1 Introduction topenlarge
Before proceeding with definitive repairs, the patient must be fully resuscitated, fully evaluated, and fit for anesthesia and surgery by a prepared team.
Successful definitive treatment requires reduction and fixation of both the posterior and anterior injuries, generally completed in a single definitive procedure.
Complete pelvic ring instability may be obvious when displacement is gross, but it may also be occult, when initial displacement has been hidden by elastic recoil, poor imaging studies, or successful reduction by a pelvic binder.
This illustration shows inlet and outlet oblique views, with posterior and proximal translational displacement of a right sacro iliac fracture dislocation, with associated pubic symphysis disruption. Rotational deformity and instability, may also be present.
Emergency care for pelvic ring injuries should be available and preplanned at every trauma hospital. Patients with complex pelvic ring injuries may need to be referred to a specialized center. Definitive care of complex pelvic ring injuries may be centralized so that patient referral may need to be considered.
Lumbo-sacral nerve root injury
Before undertaking definitive treatment of pelvic ring injuries, It is essential to know the functional status of the patient's lumbosacral nerve roots. A careful and detailed examination is necessary, to assess perineal sensation, voluntary anal sphincter contraction, and bulbo-cavernosus reflex. Cystometrography may be helpful to assess bladder neuromotor function.
Neurologic abnormalities should be correlated with anatomic site of injury:
If a lumbo-sacral nerve deficit is present, further investigation and possible treatment must be considered.
Early pelvic realignment
Early recognition and at least partial correction of deformity is helpful, because the mobility of the pelvic fragments decreases with swelling and hematoma organization. Circumferential wrapping as soon as possible can help correct external rotation and lateral displacement. If proximal displacement is present, traction applied to the lower extremity can improve it. Such provisional corrections are best applied early during the patient's care, before swelling and hematoma consolidation progress. External fixation, if used for initial care may similarly aid subsequent definitive reduction.

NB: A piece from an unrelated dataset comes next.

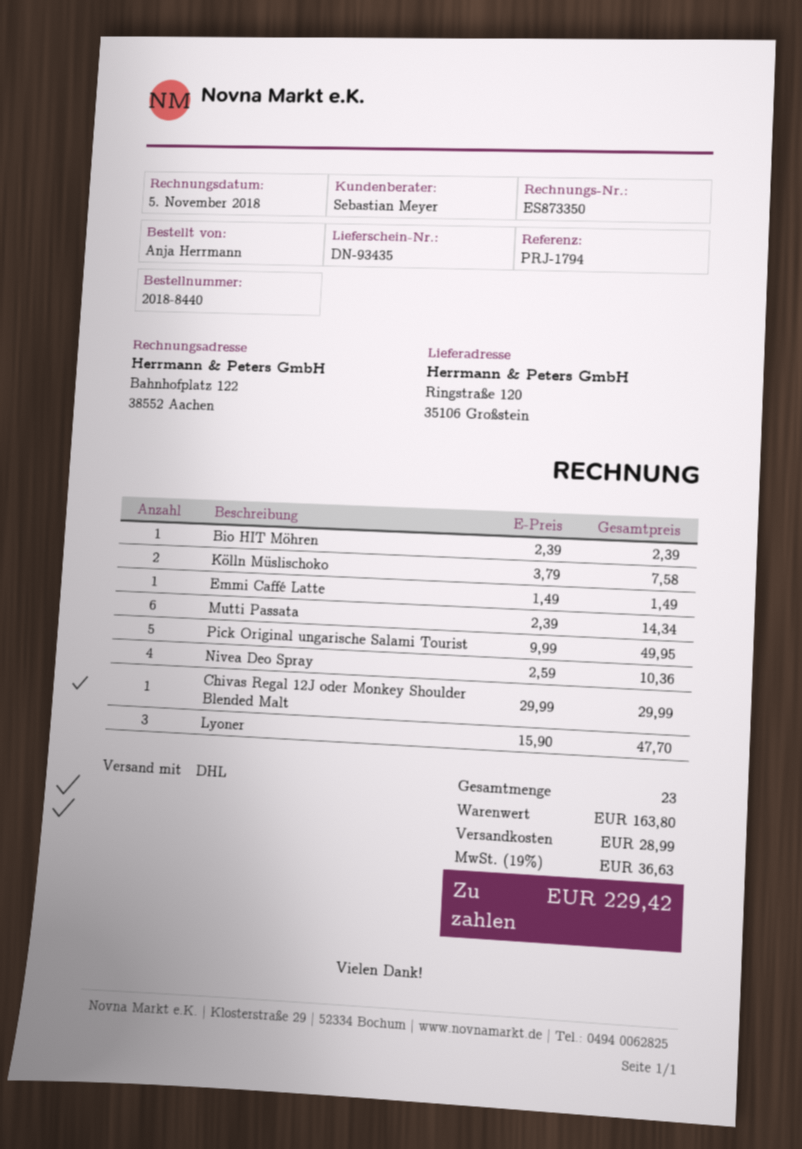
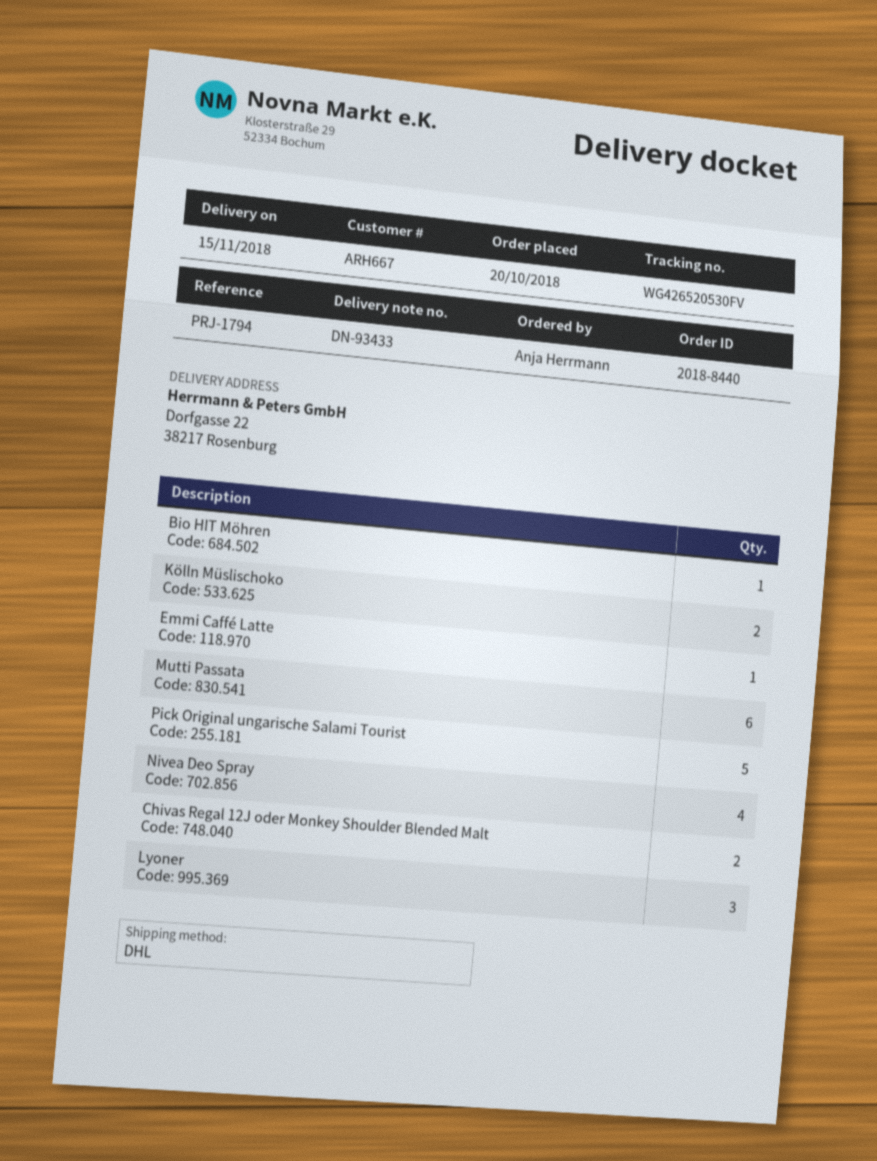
delivery note number: DN-93435 -> DN-93433
ship to: Ringstraße 120, 35106 Großstein -> Dorfgasse 22, 38217 Rosenburg
Chivas Regal 12J oder Monkey Shoulder Blended Malt: 1 -> 2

The posterior component of this injury is a dislocation or fracture dislocation of the sacroiliac joint.
Fracture dislocations are essentially crescent fractures, but the sacroiliac joint instability is total rather than only rotational. Identifying total instability may require stress x-rays or careful analysis of the preoperative CT.
The specific techniques of reduction and fixation will depend upon the sites of injury, the fracture pattern and displacement, as well as patient factors and available resources.
At least one site of anterior arch disruption is almost always present, involving
- pubic symphysis disruption
- body fracture
- pubic ramus fracture
Their displacement and instability range from slight to extreme.
In general, pubic symphysis disruption, especially with significant displacement, should be treated with open reduction and internal fixation. Pubic ramus fractures, whose instability may be limited by soft tissue restraints may be treated with internal or external fixation. Their reduction may help reduce posterior arch displacement, and their fixation contributes to overall pelvic ring stability.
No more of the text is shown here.